*WHAT IS BEING ASKED*
Look through the records below and collect all lines that hold the string "size".

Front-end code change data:
----------------------------------------
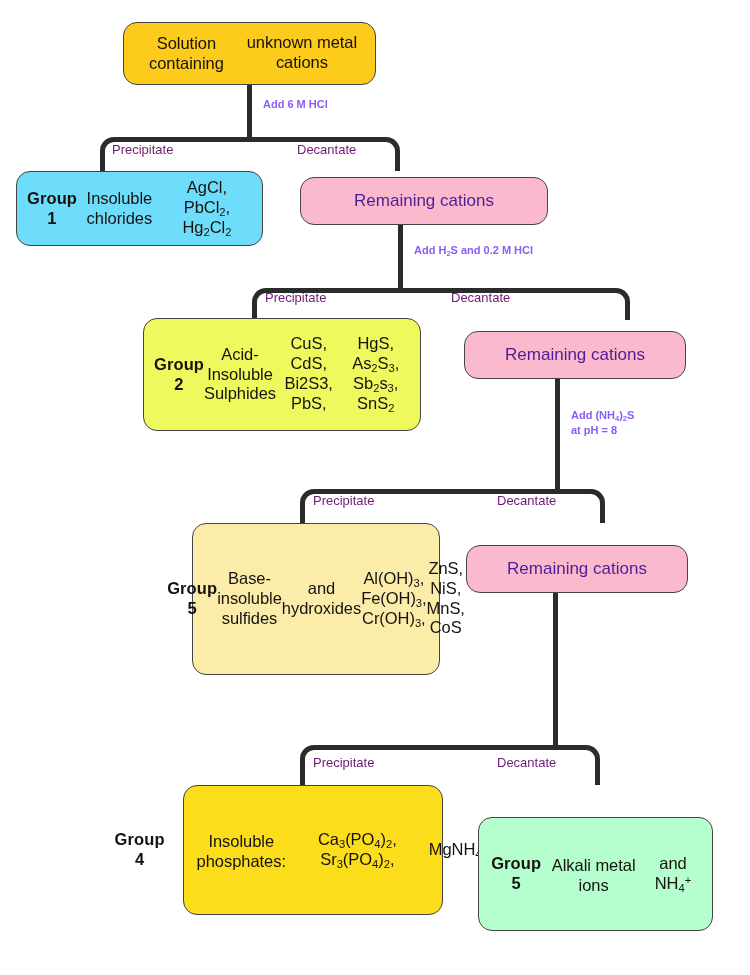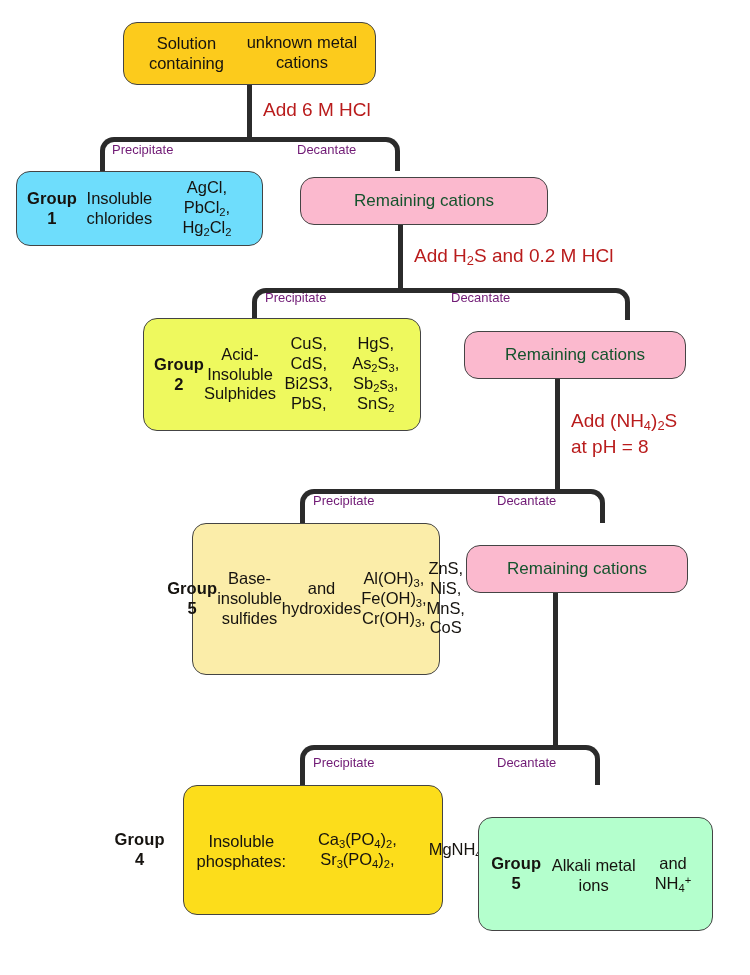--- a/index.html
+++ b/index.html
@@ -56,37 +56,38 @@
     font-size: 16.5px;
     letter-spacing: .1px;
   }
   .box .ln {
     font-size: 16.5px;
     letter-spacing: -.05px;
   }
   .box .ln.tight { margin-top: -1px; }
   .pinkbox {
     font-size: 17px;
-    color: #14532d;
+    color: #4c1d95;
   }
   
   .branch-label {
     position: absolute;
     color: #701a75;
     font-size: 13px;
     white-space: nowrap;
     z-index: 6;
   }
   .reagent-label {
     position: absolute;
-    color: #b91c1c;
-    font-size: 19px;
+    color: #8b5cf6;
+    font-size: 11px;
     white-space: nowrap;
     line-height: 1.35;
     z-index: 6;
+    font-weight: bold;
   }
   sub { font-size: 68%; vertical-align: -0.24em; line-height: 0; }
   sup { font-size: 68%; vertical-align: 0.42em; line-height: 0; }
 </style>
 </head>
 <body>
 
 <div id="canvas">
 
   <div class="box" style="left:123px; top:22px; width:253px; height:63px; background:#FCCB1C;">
----------------------------------------
*SOLVED EXERCISE*
     font-size: 16.5px;
     font-size: 16.5px;
     font-size: 17px;
     font-size: 13px;
-    font-size: 19px;
+    font-size: 11px;
   sub { font-size: 68%; vertical-align: -0.24em; line-height: 0; }
   sup { font-size: 68%; vertical-align: 0.42em; line-height: 0; }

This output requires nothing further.